Melhor Actriz Principal

    Tínhamos altíssimas expectativas para Jennifer Lawrence em Mother! mas, apesar do filme não ser tão mau como muitas vozes fizeram crer, a verdade é que a actriz que venceu em 2013 e que já conta com 4 nomeações (3 delas como actriz principal) não estará entre as nomeadas deste ano. Darren Aronofsky tirou o melhor de Natalie Portman e de Ellen Burstyn, mas com a sua musa Lawrence a coisa não correu como esperávamos.
    Posto isto, Sally Hawkins (The Shape of Water) e Saoirse Ronan (Lady Bird) são nomes claramente a considerar. A primeira deve carregar o fantasioso e envolvente filme de Guillermo del Toro, enquanto que Ronan é uma das actrizes mais talentosas da sua geração e como protagonista num filme de Greta Gerwig deve ser o veículo perfeito para transmitir a mensagem e a história de uma daquelas vozes que merece ser ouvida. A estes dois nomes podemos afirmar também com um forte feeling que Frances McDormand, estrela de Three Billboards Outside Ebbing, Missouri estará nas contas finais.
   Caso a Academia esteja numa de dar mais atenção à veterania, há Annette Bening (Film Stars Don't Die in Liverpool) e Judi Dench (Victoria and Abdul), caso prefira promover estreias tem Margot Robbie (I, Tonya).


Melhor Actor Secundário

    Antecipar o esqueleto final dos nomeados para melhor actor e actriz secundários é um valente trinta e um.
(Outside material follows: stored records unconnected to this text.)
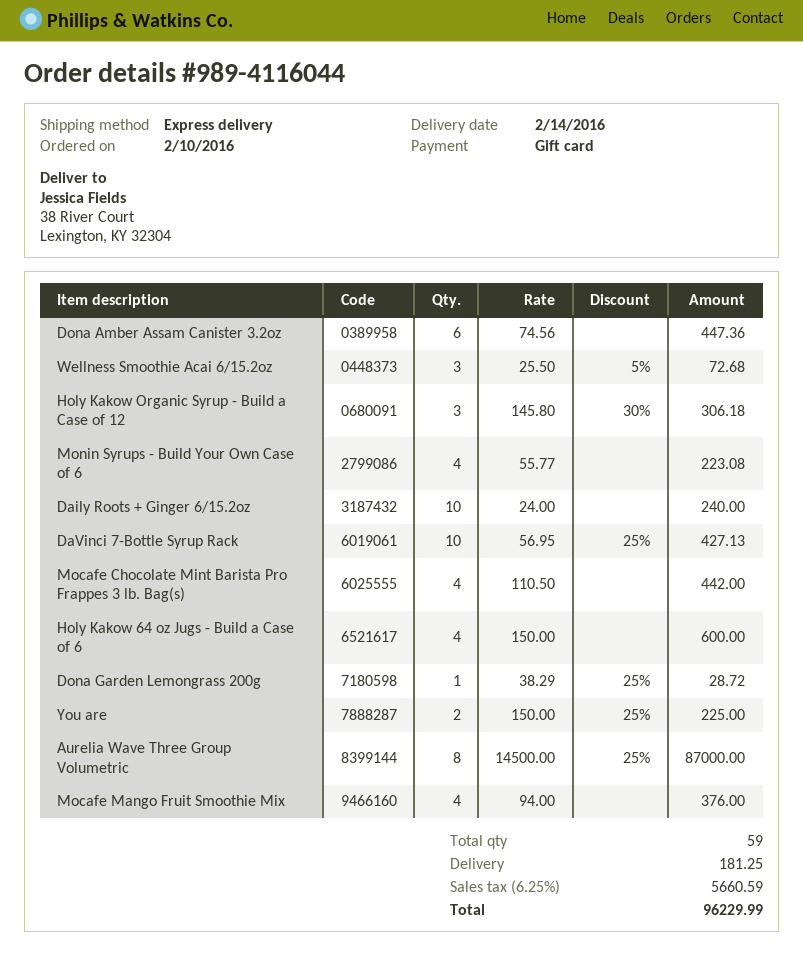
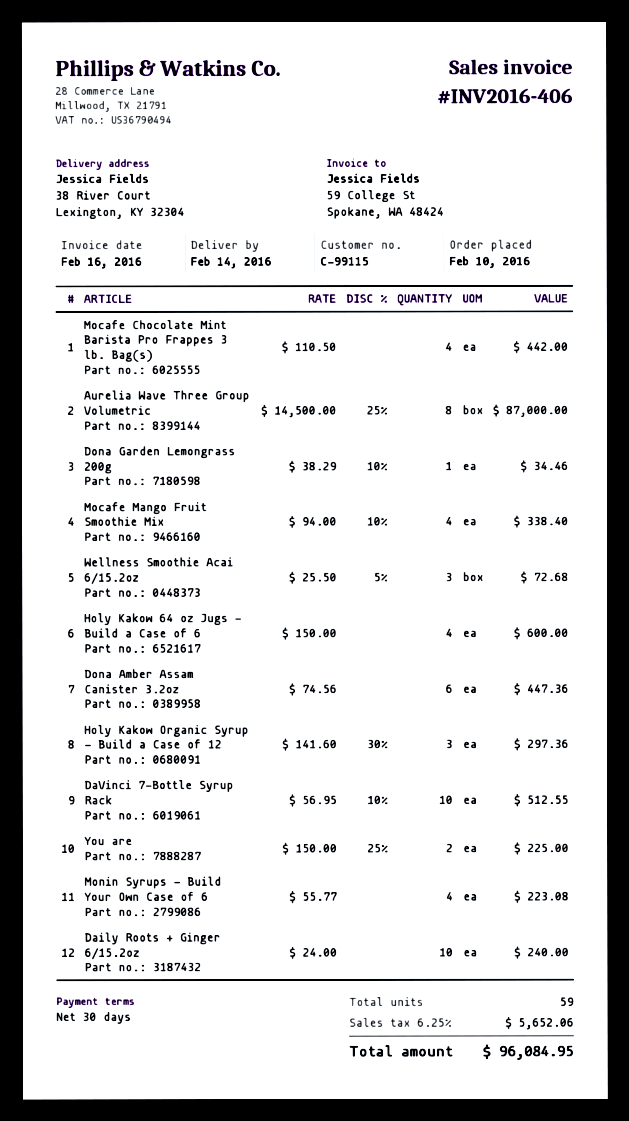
Holy Kakow Organic Syrup - Build a Case of 12: 3 x 145.80 - 30% = 306.18 -> 3 x 141.60 - 30% = 297.36
DaVinci 7-Bottle Syrup Rack: 10 x 56.95 - 25% = 427.13 -> 10 x 56.95 - 10% = 512.55
Dona Garden Lemongrass 200g: 1 x 38.29 - 25% = 28.72 -> 1 x 38.29 - 10% = 34.46
Mocafe Mango Fruit Smoothie Mix: 4 x 94.00 = 376.00 -> 4 x 94.00 - 10% = 338.40
shipping: 181.25 -> none
tax: 6.25% = 5660.59 -> 6.25% = 5652.06
total: 96229.99 -> 96084.95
À partida, Three Billboards Outside Ebbing, Missouri e Call Me By Your Name podem contribuir para a versão final dos nomeados. Aliás, o primeiro tem Sam Rockwell e Woody Harrelson como hipóteses, e o segundo Armie Hammer e Michael Stuhlbarg.
    À parte disto, há Willem Dafoe em The Florida Project, mais um projecto com o carimbo especial A24. E, ao lado de Gary Oldman, Ben Mendelsohn vestirá o sempre desafiante rei Jorge VI de Inglaterra. Embora ainda não estejamos certos de quem será assumido como principal e como secundário em Last Flag Flying, de Linklater, uma candidatura de Steve Carell como coadjuvante deve colocá-lo com boas perspectivas.
   Porém, nesta altura, é mesmo muito difícil prever esta categoria. Richard Jenkins, Jason Mitchell, Tom Hardy, Ray Romano, Patrick Stewart, Garrett Hedlund e Tracy Letts são actores a ter em atenção.


Melhor Actriz Secundária

    Será Stronger, no apoio ao sempre incrível Jake Gyllenhaal, o momento em que Tatiana Maslany passa de vencedora de um Emmy para nomeada para um óscar? Era bom.
    Se a nível de actores secundários temos poucas luzes, como actrizes temos ainda menos. Holly Hunter esteve particularmente bem em The Big Sick (perfeita sintonia com Ray Romano e Kumail Nanjiani), Mary J. Blige em Mudbound pode alimentar a tradição da Academia gostar de valorizar artistas de outras áreas a "converterem-se".
    No meio de tudo isto, Laurie Metcalf parece ser a aposta mais segura, como mãe de Saoirse Ronan em Lady Bird. Allison Janney, Hong Chau, Julianne Moore, Melissa Leo, Kristin Scott Thomas e Michelle Williams, sobretudo Janney, têm as suas chances.


Melhor Realizador

    É desta, Christopher Nolan? Com zero nomeações como realizador, o britânico poderá muito bem ver Dunkirk oferecer-lhe a primeira nomeação na categoria. Curiosamente, será praticamente unânime, julgamos, considerar que Nolan já realizou filmes bem mais impressionantes e nos quais a nomeação era obrigatória.
    Guillermo del Toro (The Shape of Water), Luca Guadagnino (Call Me By Your Name) e Martin McDonagh (Three Billboards Outside Ebbing, Missouri) são as três cabeças responsáveis por três dos filmes que mais "barulho" têm feito nos últimos meses, e "patrocinávamos" uma campanha por Greta Gerwig (Lady Bird).
   Curiosamente, num ano em que Kathryn Bigelow voltou ao activo, a nível de realizadoras, Gerwig e Dee Rees (Mudbound) parecem bastante mais fortes. Ainda ninguém viu os novos filmes de Paul Thomas Anderson e Steven Spielberg, e se Blade Runner 2049 for tudo o que esperamos, contem com Denis Villeneuve.
    Jordan Peele, Aaron Sorkin, Alexander Payne, Joe Wright, Todd Haynes, Woody Allen, Patty Jenkins, James Mangold, Sean Baker, Angelina Jolie e Lynne Ramsay. Não se esqueçam deles também.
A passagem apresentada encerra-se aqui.